(INFORMATION begins)
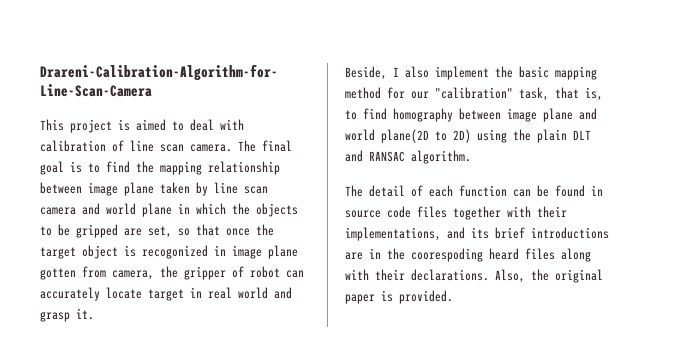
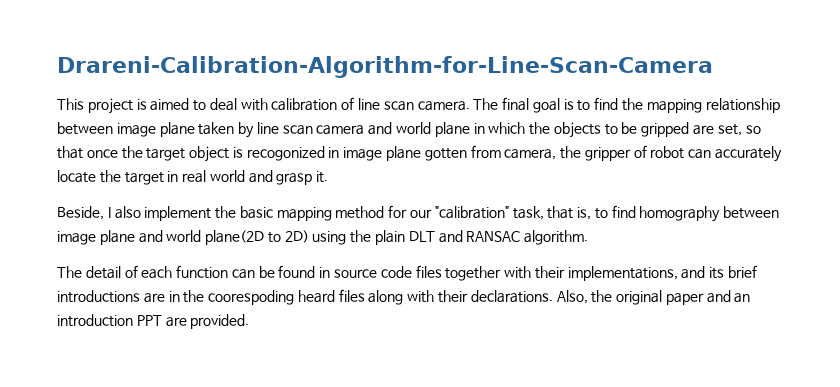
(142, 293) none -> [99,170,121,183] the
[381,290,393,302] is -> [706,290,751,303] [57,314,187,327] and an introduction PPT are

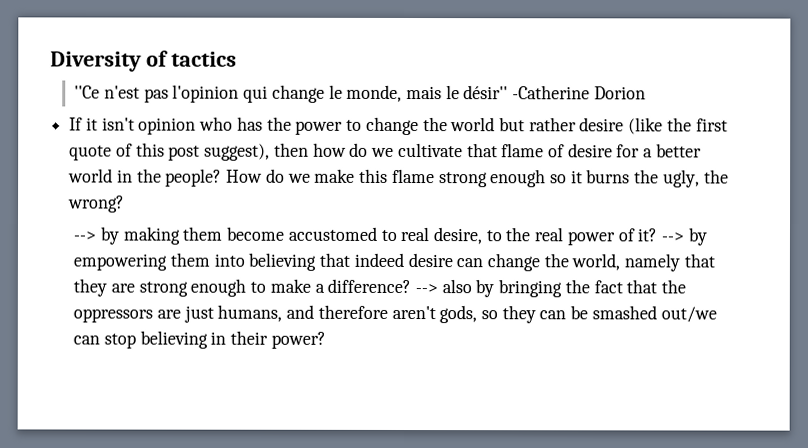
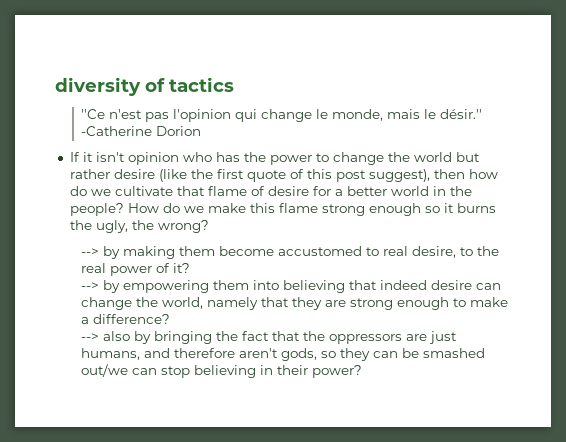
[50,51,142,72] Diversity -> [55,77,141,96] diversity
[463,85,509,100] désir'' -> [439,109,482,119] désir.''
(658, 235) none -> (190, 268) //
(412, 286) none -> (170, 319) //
(INFORMATION ends)
• [TASK OBJECTIVE] Your answer must consist only of the lines from the one containing "[463,85,509,100] désir'' ->" through the last line of the data above, both included, exactly as written.

• [WRITTEN ANSWER]
[463,85,509,100] désir'' -> [439,109,482,119] désir.''
(658, 235) none -> (190, 268) //
(412, 286) none -> (170, 319) //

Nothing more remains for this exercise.